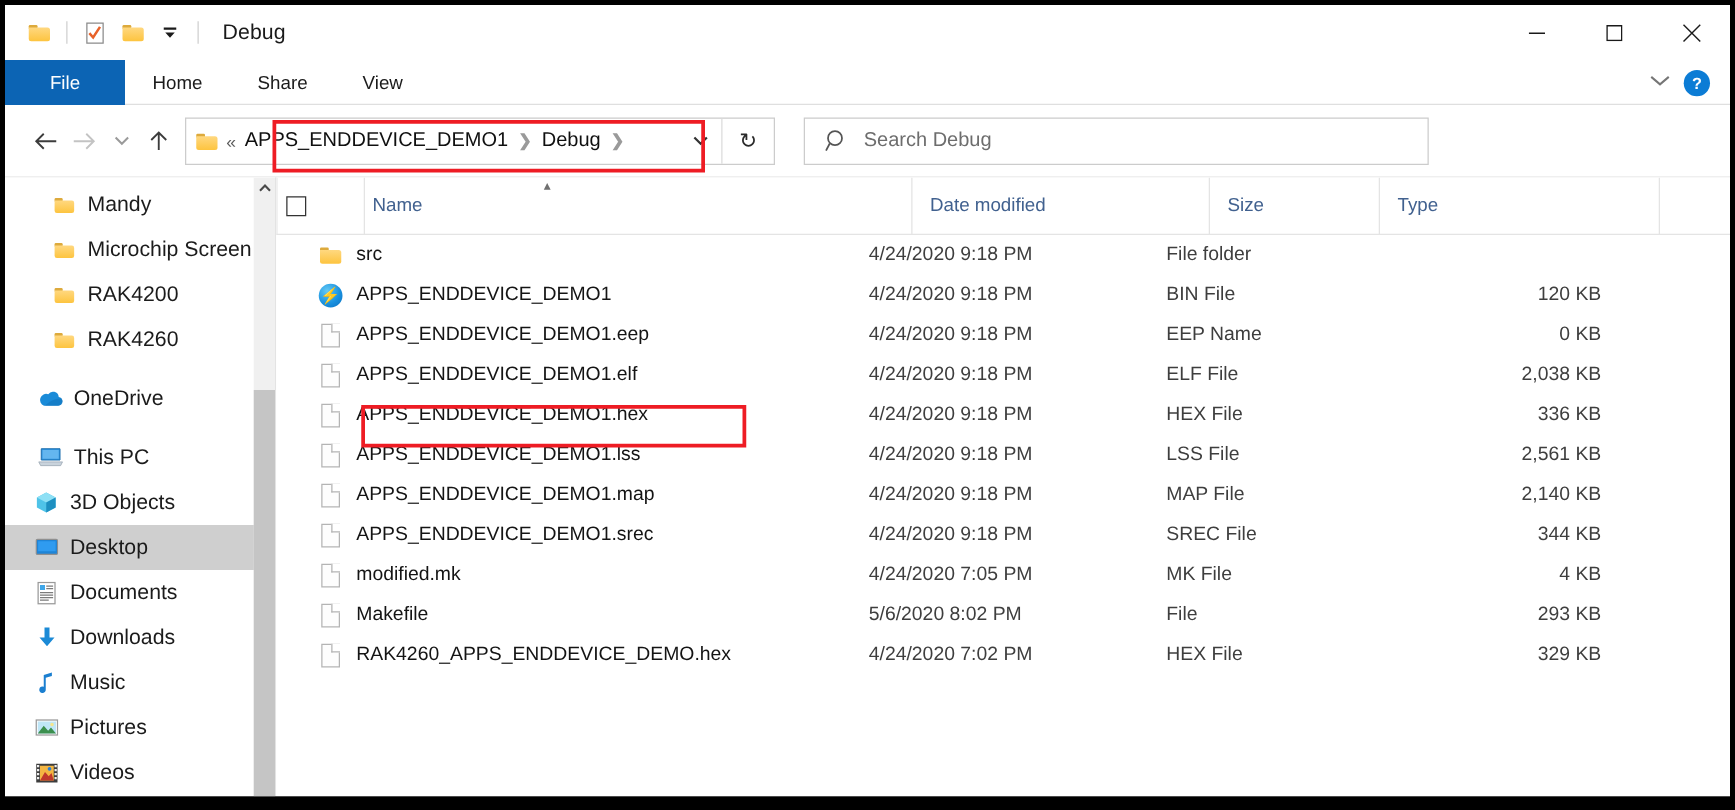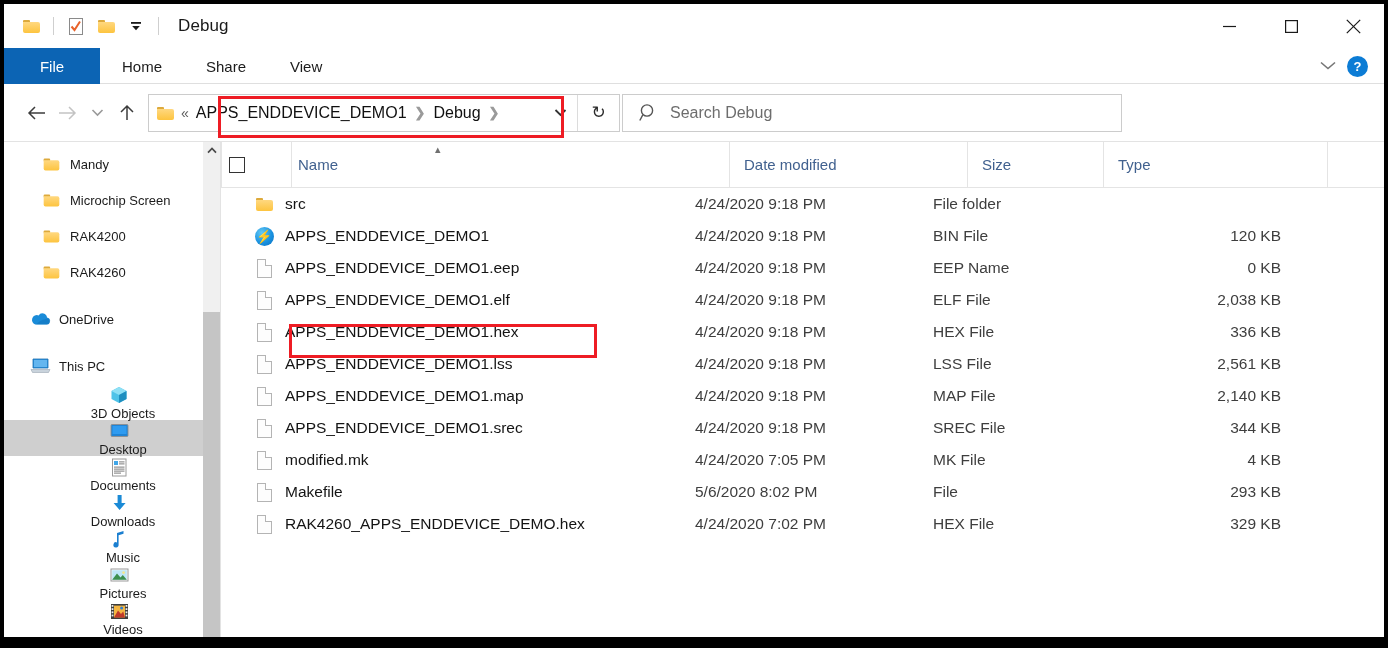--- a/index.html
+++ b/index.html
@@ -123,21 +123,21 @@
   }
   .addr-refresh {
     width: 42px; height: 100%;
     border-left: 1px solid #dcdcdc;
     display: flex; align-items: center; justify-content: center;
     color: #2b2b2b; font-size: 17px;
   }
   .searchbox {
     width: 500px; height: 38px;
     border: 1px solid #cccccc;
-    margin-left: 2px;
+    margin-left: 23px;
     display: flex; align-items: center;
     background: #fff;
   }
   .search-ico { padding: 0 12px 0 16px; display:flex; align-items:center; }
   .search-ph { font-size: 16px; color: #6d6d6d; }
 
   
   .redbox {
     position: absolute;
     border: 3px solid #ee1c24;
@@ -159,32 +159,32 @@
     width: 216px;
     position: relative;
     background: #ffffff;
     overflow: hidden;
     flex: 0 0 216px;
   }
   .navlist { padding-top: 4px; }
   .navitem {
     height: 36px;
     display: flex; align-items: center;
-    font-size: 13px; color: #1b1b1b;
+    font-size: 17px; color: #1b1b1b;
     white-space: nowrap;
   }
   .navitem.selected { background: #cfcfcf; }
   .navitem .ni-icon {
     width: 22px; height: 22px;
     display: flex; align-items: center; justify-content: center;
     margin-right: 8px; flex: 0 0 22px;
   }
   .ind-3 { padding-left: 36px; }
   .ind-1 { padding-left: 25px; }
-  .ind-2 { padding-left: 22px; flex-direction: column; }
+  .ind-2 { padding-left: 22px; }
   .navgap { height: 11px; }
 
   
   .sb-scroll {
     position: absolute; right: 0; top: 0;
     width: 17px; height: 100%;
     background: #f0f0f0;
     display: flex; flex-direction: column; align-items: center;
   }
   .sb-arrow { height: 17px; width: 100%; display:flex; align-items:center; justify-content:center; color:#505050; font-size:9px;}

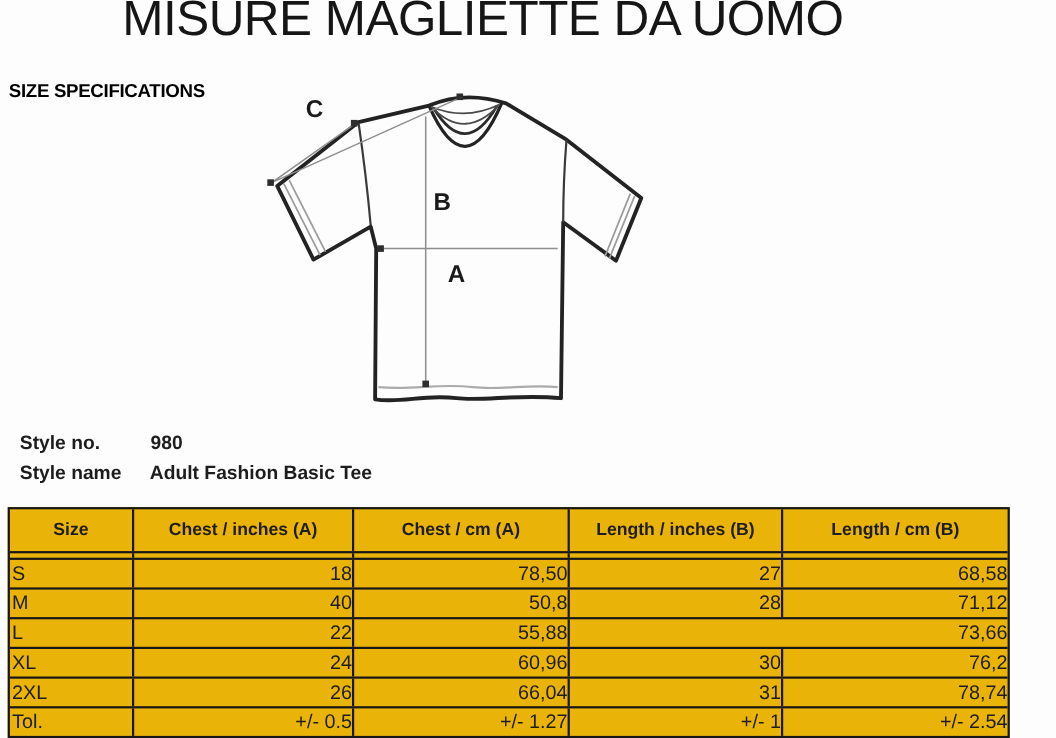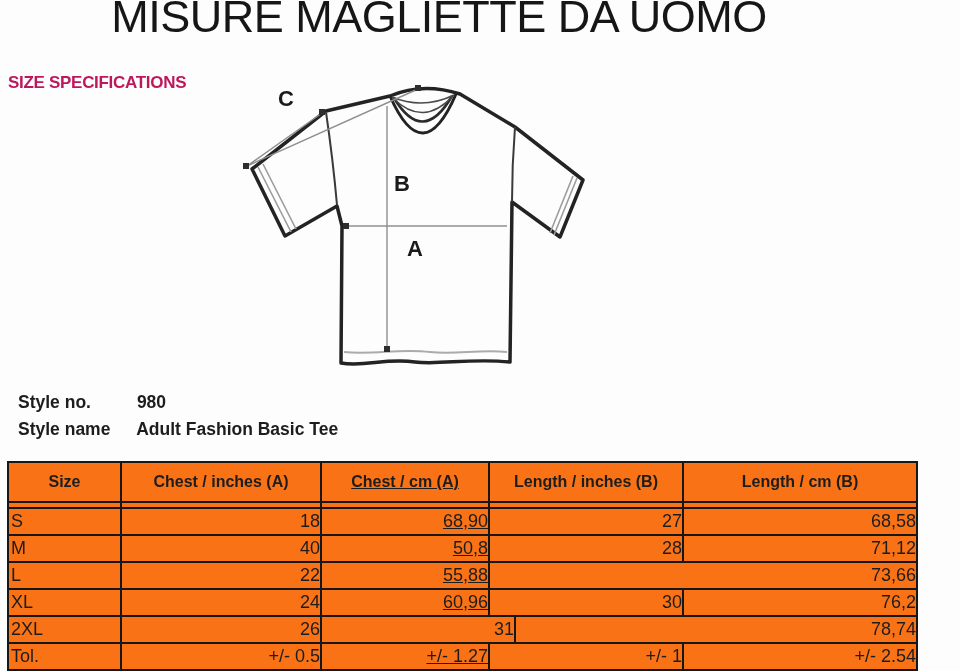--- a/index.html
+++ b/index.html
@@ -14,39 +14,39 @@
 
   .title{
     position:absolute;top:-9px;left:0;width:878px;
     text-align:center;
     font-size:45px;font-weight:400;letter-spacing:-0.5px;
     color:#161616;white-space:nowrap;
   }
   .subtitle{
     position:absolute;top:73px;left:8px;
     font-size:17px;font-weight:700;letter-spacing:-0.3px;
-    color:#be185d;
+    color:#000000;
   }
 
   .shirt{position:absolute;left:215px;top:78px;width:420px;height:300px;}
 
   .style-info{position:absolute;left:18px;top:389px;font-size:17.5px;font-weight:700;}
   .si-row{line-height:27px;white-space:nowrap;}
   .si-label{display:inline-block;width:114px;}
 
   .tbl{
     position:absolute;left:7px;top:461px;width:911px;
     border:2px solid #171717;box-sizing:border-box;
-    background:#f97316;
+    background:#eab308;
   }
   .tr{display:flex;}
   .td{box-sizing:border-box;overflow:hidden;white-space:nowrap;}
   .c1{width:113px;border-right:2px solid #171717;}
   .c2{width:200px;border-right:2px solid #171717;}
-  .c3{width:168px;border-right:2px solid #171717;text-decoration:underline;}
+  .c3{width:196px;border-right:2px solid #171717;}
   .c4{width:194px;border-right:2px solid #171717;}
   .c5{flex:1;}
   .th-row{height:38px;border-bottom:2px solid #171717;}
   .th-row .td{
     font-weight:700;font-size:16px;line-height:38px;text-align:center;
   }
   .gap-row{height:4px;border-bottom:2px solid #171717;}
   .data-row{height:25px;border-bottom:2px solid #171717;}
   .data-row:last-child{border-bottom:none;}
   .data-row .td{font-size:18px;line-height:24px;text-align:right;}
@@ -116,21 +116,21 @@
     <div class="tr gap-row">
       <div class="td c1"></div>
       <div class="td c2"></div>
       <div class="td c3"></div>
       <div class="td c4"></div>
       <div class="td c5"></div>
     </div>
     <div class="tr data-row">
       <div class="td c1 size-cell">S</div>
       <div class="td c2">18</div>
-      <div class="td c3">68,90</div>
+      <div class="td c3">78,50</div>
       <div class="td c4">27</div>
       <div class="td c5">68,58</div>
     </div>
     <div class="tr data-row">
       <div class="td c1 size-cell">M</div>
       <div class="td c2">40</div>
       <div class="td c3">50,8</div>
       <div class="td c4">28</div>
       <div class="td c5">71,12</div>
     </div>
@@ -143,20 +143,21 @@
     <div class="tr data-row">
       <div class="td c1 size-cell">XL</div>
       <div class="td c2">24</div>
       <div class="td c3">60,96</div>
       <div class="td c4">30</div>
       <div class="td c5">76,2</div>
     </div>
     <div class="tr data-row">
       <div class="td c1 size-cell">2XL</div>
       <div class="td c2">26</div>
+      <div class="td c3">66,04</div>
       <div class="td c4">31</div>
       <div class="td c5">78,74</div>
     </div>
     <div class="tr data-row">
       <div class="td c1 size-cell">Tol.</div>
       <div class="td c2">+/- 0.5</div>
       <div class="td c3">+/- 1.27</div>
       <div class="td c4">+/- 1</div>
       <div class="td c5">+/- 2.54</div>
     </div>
+ + + + +
Report every line containing the string "absolute" in the material.

     position: absolute;
     position: absolute; right: 0; top: 0;
     position:absolute;top:-9px;left:0;width:878px;
     position:absolute;top:73px;left:8px;
   .shirt{position:absolute;left:215px;top:78px;width:420px;height:300px;}
   .style-info{position:absolute;left:18px;top:389px;font-size:17.5px;font-weight:700;}
     position:absolute;left:7px;top:461px;width:911px;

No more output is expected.